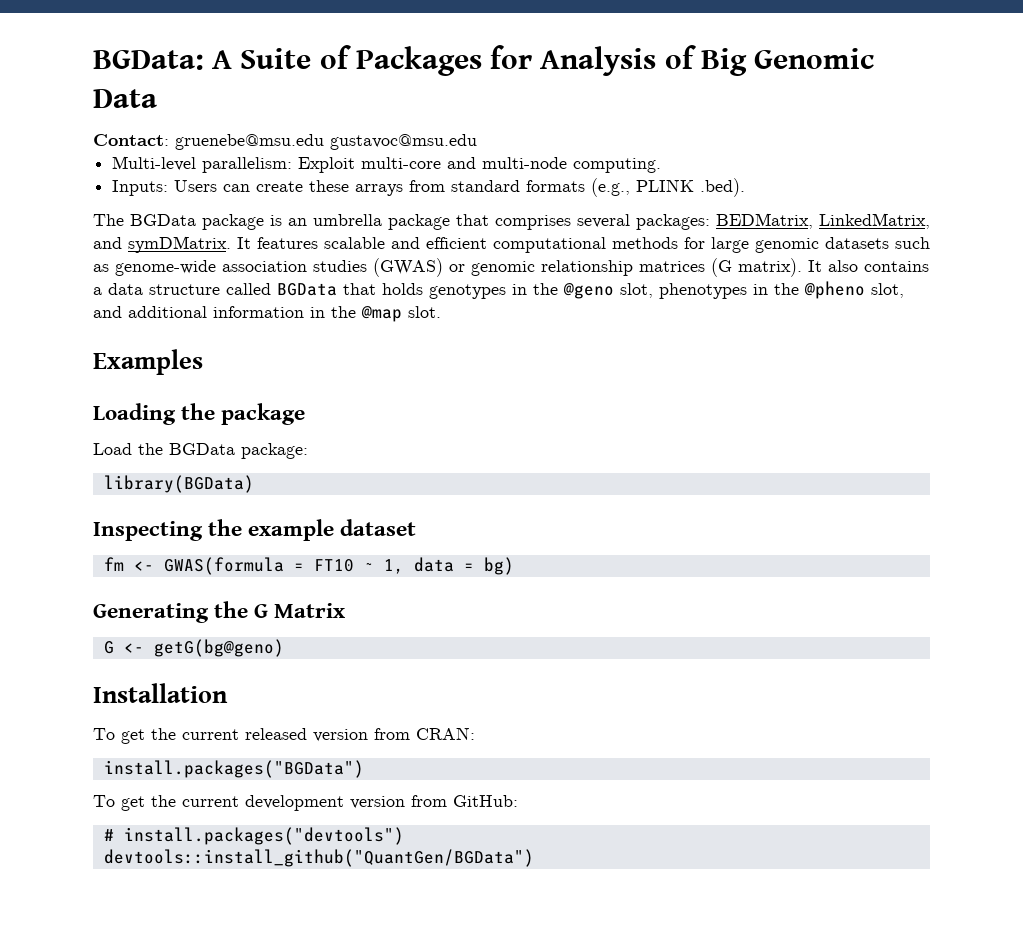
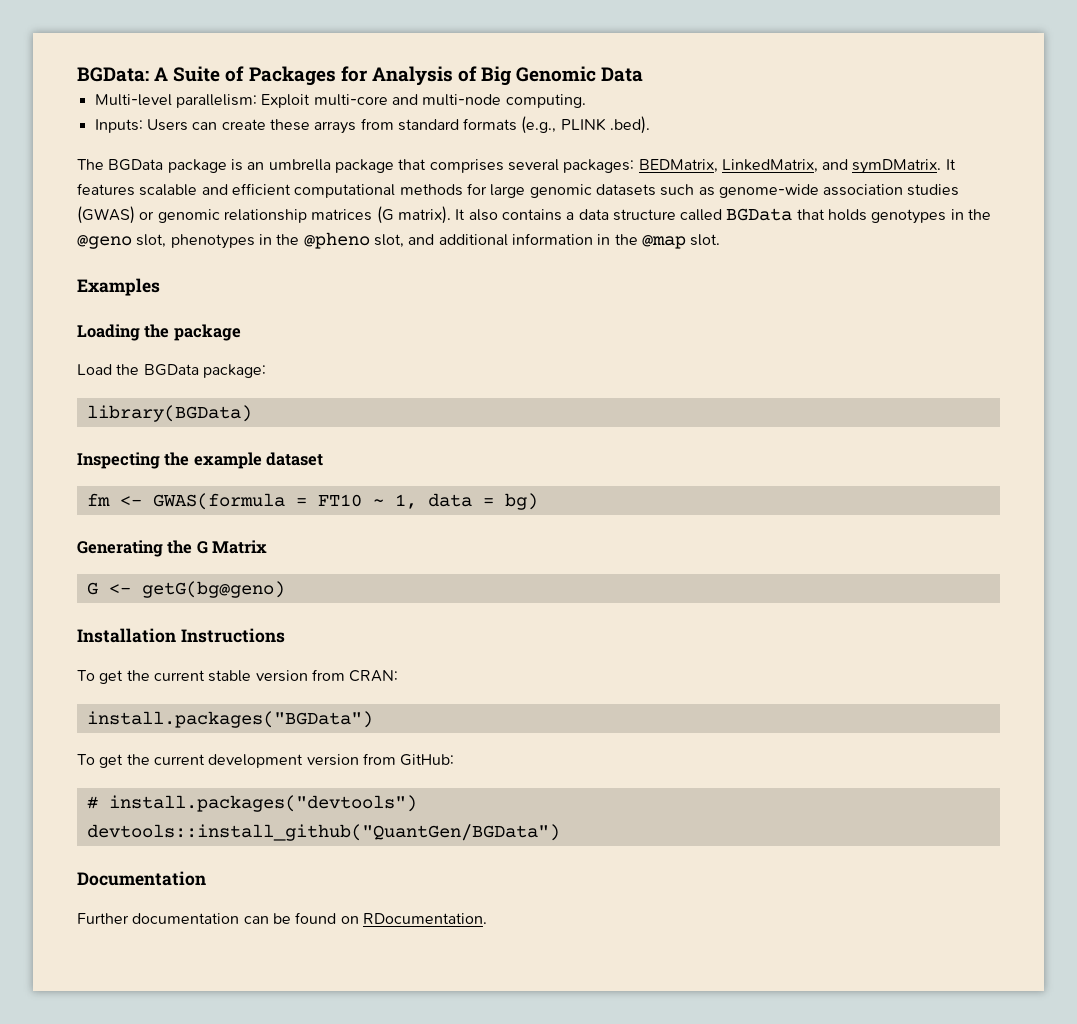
- Contact: gruenebe@msu.edu gustavoc@msu.edu
- Installation
- To get the current released version from CRAN:
+ Installation Instructions
+ To get the current stable version from CRAN:
+ Documentation
+ Further documentation can be found on RDocumentation.

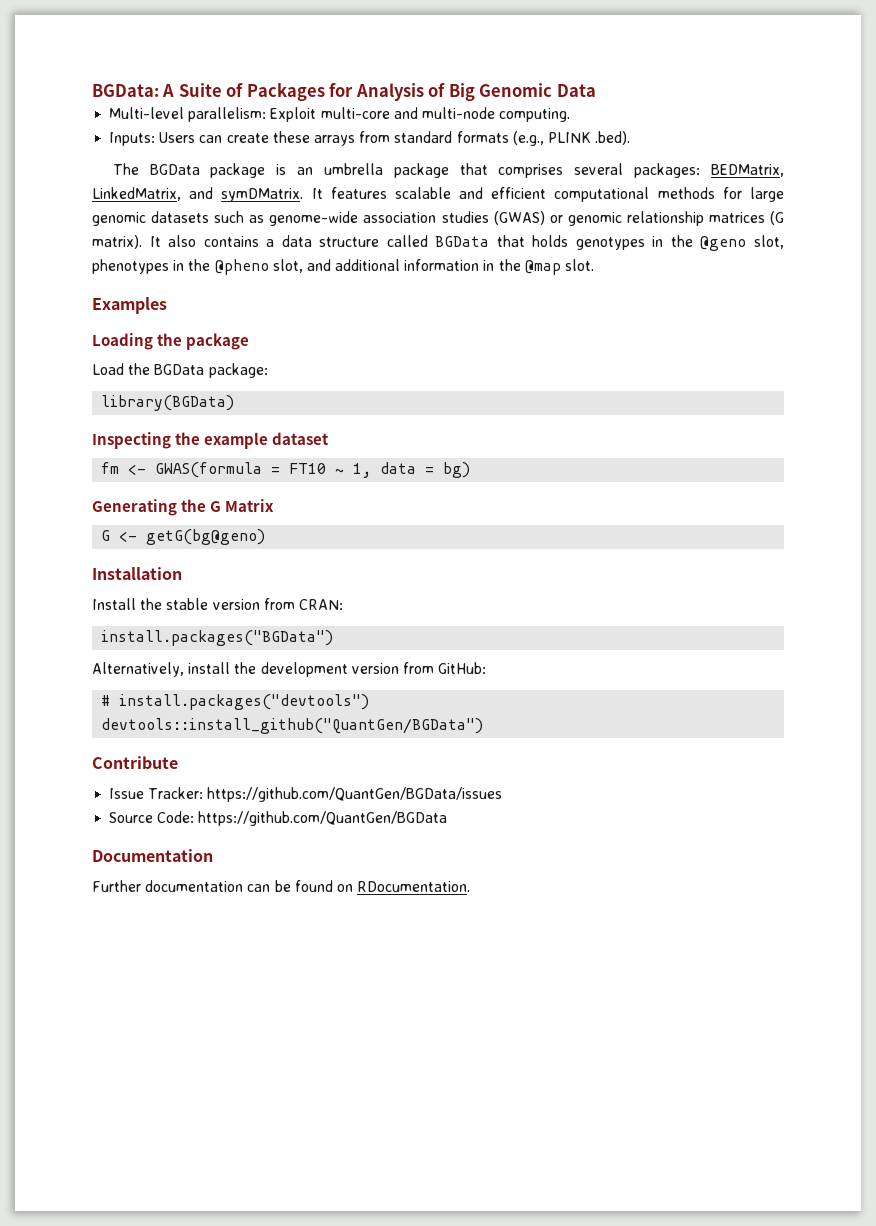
- Installation Instructions
- To get the current stable version from CRAN:
+ Installation
+ Install the stable version from CRAN:
- To get the current development version from GitHub:
+ Alternatively, install the development version from GitHub:
+ Contribute
+ Issue Tracker: https://github.com/QuantGen/BGData/issues
+ Source Code: https://github.com/QuantGen/BGData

**DIRECTIONS FOR THIS TASK:** Your task is to retype exactly, and only, the lines from the one that holds "found on RDocumentation." through the end of the listing, both end lines included, without any pictures.

**YOUR RESPONSE:**
+ Further documentation can be found on RDocumentation.

- Installation Instructions
- To get the current stable version from CRAN:
+ Installation
+ Install the stable version from CRAN:
- To get the current development version from GitHub:
+ Alternatively, install the development version from GitHub:
+ Contribute
+ Issue Tracker: https://github.com/QuantGen/BGData/issues
+ Source Code: https://github.com/QuantGen/BGData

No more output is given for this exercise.